The Japanese yen (JPY) weakened in 2021, as reflected by the USD/JPY rally. But Elliott Waves traders have reasons to suspect a reversal might be in the cards.
One of the strongest rallies in 2021 happened in the JPY pairs. As seen in the chart below, the USD/JPY rallied from 102.50 to above 115, with very shallow pullbacks.
However, the rally stalled in the last couple of months. Is it time to buy the JPY? Here are three reasons to sell the USD/JPY according to the Elliott Waves Theory.
Corrective wave in progress
From left to right, a complex corrective wave is in progress. Labeled with black, the complex correction ended its intervening wave.
Elliott found impulsive and corrective waves and noted that corrective patterns are more common. Because of that, he divided them into two categories: simple and complex corrections. He found three simple corrections (i.e., triangles, flats, and zigzags), and by introducing a connecting or intervening wave, he derived complex corrections.
At the current market levels, the x-wave, or the intervening wave, ended just above 115.
Common flat pattern completed
The next clue suggesting a JPY reversal is the x-wave’s structure. Labeled with red, it shows a common flat pattern.
Common flats distinguish themselves from other flats by having the b-wave the most time-consuming in the pattern. Also, the b-wave retraces more than 80% into the territory of the previous a-wave.

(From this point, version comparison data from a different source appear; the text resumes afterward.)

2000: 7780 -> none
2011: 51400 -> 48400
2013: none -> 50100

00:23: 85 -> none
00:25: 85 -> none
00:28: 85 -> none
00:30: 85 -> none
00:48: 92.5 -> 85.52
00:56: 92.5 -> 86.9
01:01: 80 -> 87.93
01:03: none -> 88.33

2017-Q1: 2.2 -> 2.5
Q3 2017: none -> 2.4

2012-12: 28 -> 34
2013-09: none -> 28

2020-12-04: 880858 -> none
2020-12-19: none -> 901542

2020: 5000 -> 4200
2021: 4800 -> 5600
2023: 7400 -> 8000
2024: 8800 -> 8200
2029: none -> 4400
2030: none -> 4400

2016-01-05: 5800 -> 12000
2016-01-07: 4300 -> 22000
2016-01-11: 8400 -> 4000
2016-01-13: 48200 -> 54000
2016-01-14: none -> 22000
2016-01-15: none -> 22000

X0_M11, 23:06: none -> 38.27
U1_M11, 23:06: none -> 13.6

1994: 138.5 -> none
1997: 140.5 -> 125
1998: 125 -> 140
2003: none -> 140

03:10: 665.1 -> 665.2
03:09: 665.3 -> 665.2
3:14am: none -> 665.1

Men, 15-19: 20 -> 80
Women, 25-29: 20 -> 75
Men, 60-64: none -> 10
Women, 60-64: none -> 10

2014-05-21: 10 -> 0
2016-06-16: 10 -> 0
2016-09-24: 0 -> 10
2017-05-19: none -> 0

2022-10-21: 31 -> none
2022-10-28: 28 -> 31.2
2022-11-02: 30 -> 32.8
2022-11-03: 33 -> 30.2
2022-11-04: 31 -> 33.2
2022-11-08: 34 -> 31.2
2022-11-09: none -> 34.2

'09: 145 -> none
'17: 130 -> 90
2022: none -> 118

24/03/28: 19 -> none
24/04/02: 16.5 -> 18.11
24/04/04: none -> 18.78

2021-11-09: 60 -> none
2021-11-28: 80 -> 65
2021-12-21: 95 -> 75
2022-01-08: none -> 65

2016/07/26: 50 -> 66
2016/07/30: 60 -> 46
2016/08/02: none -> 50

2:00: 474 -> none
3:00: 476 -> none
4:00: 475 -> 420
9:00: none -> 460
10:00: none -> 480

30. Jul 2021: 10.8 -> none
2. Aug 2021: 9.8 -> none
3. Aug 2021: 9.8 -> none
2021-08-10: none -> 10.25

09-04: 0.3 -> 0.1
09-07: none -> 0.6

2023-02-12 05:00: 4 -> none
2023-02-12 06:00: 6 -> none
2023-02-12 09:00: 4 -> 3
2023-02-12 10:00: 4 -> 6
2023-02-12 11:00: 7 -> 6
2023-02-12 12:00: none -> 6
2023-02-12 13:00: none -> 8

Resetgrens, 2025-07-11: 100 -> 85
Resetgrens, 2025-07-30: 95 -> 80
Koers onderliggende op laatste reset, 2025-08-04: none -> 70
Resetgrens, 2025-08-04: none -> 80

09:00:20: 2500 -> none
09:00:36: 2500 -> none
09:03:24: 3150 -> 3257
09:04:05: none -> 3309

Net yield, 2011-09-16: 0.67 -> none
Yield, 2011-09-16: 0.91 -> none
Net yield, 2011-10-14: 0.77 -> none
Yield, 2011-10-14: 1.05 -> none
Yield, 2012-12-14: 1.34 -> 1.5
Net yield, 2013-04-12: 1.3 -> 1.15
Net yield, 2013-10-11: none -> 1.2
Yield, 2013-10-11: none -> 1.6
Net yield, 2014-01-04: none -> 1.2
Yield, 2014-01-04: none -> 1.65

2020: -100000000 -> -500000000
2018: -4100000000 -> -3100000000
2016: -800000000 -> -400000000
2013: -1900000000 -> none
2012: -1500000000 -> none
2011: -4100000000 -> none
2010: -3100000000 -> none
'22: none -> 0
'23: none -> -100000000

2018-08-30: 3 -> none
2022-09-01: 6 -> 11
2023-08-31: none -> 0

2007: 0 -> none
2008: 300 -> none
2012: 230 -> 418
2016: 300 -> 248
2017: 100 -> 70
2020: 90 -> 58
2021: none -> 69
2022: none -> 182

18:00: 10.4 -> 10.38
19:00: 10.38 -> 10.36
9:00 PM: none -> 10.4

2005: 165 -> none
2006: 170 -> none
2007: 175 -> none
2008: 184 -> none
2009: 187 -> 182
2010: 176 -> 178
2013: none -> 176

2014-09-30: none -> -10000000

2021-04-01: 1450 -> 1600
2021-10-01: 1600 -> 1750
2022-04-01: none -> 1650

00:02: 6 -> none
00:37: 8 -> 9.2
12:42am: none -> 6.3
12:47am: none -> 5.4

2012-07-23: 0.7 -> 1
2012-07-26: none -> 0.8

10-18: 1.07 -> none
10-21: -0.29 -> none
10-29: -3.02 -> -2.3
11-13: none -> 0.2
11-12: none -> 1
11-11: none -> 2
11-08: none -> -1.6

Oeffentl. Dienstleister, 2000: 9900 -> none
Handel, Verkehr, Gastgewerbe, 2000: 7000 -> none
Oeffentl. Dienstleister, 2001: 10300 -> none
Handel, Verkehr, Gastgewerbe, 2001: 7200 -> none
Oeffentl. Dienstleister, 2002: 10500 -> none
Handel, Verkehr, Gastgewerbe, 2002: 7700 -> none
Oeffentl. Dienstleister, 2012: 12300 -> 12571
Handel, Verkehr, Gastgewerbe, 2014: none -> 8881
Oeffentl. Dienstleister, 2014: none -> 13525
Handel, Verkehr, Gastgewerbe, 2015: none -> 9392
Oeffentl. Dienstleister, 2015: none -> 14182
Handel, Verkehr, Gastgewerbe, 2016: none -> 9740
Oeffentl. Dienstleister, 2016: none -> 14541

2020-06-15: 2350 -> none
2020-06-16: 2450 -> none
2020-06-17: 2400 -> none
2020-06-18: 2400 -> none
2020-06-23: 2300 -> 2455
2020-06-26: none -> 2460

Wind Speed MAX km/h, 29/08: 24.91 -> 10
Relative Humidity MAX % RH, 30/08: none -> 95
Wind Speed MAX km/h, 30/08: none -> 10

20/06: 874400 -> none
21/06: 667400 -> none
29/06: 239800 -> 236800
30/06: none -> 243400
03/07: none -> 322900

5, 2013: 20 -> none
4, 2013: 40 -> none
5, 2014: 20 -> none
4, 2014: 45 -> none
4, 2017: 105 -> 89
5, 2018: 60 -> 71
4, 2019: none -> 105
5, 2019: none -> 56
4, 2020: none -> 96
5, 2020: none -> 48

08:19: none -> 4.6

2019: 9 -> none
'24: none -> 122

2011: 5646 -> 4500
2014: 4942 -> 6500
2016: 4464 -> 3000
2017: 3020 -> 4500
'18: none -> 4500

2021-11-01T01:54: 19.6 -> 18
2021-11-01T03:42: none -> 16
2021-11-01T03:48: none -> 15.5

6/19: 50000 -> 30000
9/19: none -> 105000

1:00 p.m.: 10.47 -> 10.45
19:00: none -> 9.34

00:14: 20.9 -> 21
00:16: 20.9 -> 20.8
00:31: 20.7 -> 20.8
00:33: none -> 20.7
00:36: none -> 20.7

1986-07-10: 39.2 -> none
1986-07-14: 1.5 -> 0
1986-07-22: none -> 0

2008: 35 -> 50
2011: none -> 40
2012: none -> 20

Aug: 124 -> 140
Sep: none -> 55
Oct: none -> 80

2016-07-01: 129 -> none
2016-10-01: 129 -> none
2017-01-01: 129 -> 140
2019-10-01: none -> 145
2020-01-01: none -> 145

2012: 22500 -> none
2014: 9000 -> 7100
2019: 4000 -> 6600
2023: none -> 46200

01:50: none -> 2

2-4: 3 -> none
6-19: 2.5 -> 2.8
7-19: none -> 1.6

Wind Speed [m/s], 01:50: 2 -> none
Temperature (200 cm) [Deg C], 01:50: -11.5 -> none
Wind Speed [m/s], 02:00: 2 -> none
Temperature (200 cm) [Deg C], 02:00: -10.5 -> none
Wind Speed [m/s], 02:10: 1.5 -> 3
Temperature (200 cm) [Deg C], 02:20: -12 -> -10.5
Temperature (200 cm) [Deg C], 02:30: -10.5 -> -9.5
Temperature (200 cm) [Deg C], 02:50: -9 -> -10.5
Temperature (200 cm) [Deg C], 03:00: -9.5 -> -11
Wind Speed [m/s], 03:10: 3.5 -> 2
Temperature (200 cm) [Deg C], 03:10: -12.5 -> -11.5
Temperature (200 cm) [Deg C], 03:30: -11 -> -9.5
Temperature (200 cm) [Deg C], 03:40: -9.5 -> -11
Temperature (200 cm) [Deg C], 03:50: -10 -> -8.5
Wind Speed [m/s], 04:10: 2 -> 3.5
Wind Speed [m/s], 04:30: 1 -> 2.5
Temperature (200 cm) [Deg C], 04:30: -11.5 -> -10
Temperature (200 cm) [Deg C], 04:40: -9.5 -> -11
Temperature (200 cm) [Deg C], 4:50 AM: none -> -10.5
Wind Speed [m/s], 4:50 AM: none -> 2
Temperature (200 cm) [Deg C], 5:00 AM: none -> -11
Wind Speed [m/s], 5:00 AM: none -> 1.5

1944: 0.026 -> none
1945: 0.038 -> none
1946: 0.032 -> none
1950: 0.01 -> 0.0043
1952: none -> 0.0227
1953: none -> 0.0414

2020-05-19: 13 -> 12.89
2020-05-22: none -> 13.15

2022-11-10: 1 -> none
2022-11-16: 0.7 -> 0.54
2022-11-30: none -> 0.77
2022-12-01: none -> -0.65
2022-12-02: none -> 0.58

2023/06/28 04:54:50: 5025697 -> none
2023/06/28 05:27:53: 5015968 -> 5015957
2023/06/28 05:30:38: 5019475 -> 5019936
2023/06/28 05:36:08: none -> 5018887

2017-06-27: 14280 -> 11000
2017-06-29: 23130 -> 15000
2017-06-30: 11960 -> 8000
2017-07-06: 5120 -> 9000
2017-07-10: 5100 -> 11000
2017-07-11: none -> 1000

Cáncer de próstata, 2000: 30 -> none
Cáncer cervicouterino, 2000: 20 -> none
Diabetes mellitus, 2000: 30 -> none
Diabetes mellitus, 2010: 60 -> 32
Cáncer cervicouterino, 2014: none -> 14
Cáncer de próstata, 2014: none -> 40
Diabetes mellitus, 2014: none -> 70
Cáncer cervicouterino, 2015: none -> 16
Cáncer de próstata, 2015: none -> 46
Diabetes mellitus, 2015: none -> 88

According to the theory, a reversal might be unfolding because the c-wave appears to be completed with the move above 115. The c-wave of a flat is an impulsive structure or a five-wave structure, and we can label five waves from the lows.
First wave extension impulsive move completed
Finally, the last clue is the impulsive move itself. It started in 2021 when the USD/JPY traded at 102.50 and we can count five waves to 115.
This is a first wave extension impulsive move because the first wave is the longest. Moreover, we see no overlapping between the fourth and the second waves – another confirmation.
What comes next?
According to the theory, the market should completely reverse the impulsive structure. As for the invalidation area, a move above 117.50 would do so.